I'm bothering with this problem. I'm given a first order predicate language with only one ternary predicate symbol $p$ (no equality sign). Also there is structure for the language $\mathcal{A}$ over $\mathbb{N}$ ($0 \in \mathbb{N}$), where $p(x,y,z) \leftrightarrow x+y+1 = z$. The problem is to prove that the set $M = \{ (a,b) \in \mathbb{N} \times \mathbb{N} : a \leq b\}$ is definable in $\mathcal{A}$. I feel that the set $N = \{(a, b) \in \mathbb{N} \times \mathbb{N} : a < b\}$ is definable by the formula $\psi = \exists x \ p(x,y,z)$. However I don't know how to prove it and how to switch to the set $M$. I was thinking of $\neg \psi$, but I guess it will define the set $\{(a,b) \in \mathbb{N} \times \mathbb{N} : a \geq b\}$. Any help?
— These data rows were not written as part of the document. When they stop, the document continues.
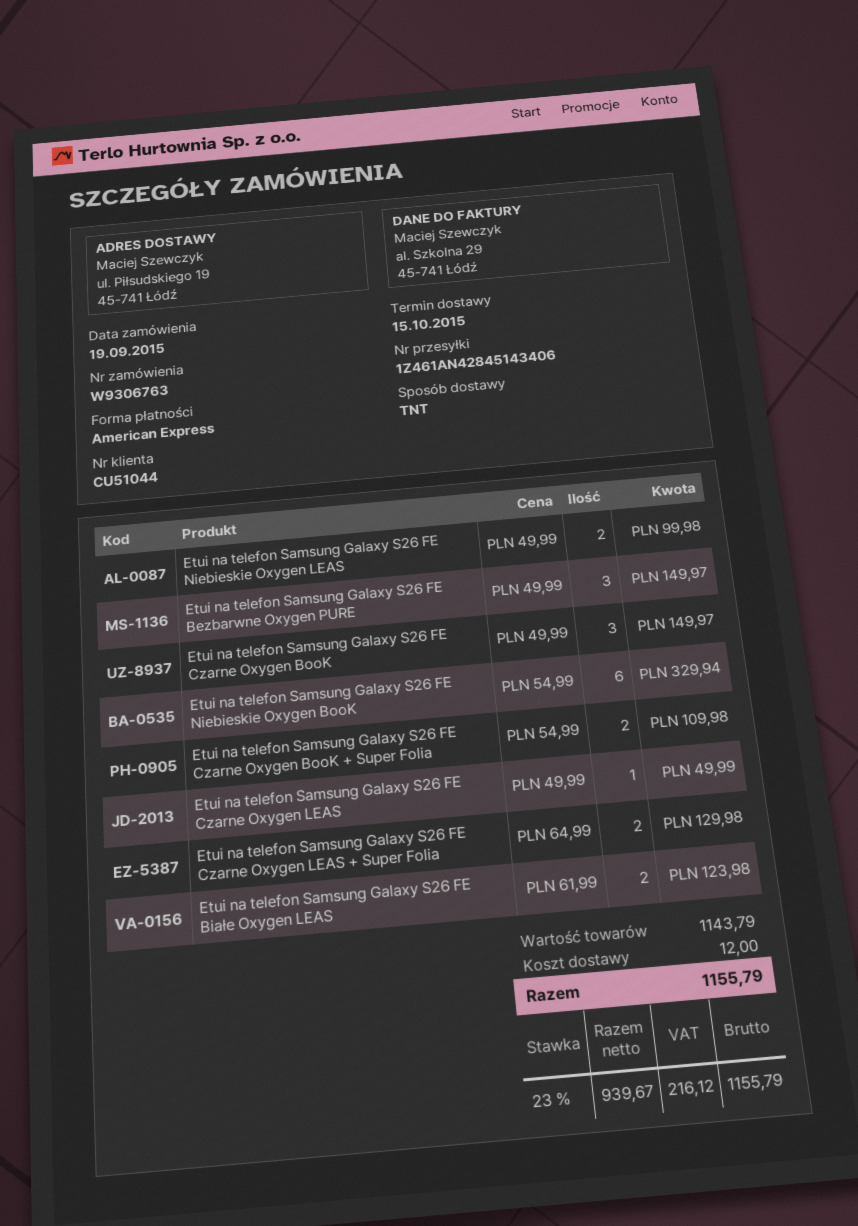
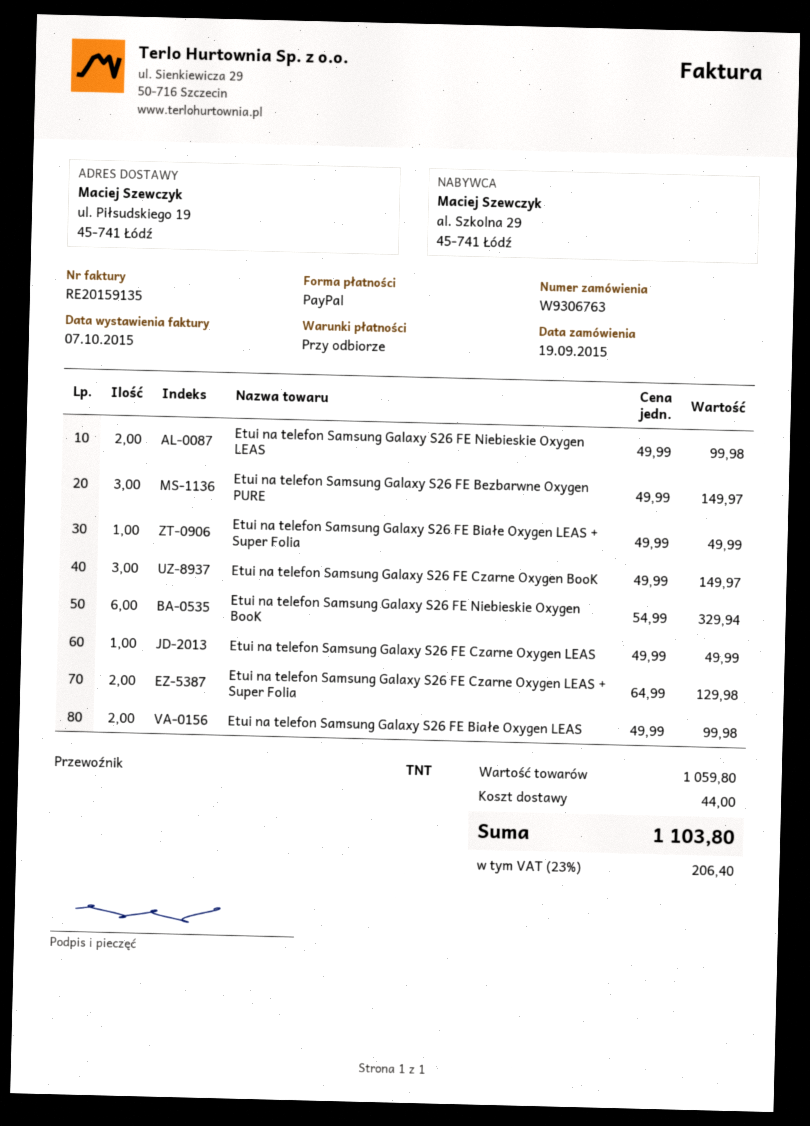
payment method: American Express -> PayPal
Etui na telefon Samsung Galaxy S26 FE Czarne Oxygen BooK + Super Folia: 2 x 54.99 = 109.98 -> none
Etui na telefon Samsung Galaxy S26 FE Białe Oxygen LEAS: 2 x 61.99 = 123.98 -> 2 x 49.99 = 99.98
Etui na telefon Samsung Galaxy S26 FE Białe Oxygen LEAS + Super Folia: none -> 1 x 49.99 = 49.99
subtotal: 1143.79 -> 1059.80
shipping: 12.00 -> 44.00
tax: 23% = 216.12 -> 23% = 206.40
total: 1155.79 -> 1103.80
up vote 2 down vote accepted

You are correct that $\exists x: p(x,y,z)$ defines $N = \{(a,b): a < b\}$, since $0 \in \Bbb N$. In order to prove this, you demonstrate (to a satisfactory level of detail) that the conditions $\exists x: p(x, a, b)$ and $a < b$ are equivalent.

Now what do you know about $a, b \in \Bbb N$ if $a \not< b$ and $b \not< a$?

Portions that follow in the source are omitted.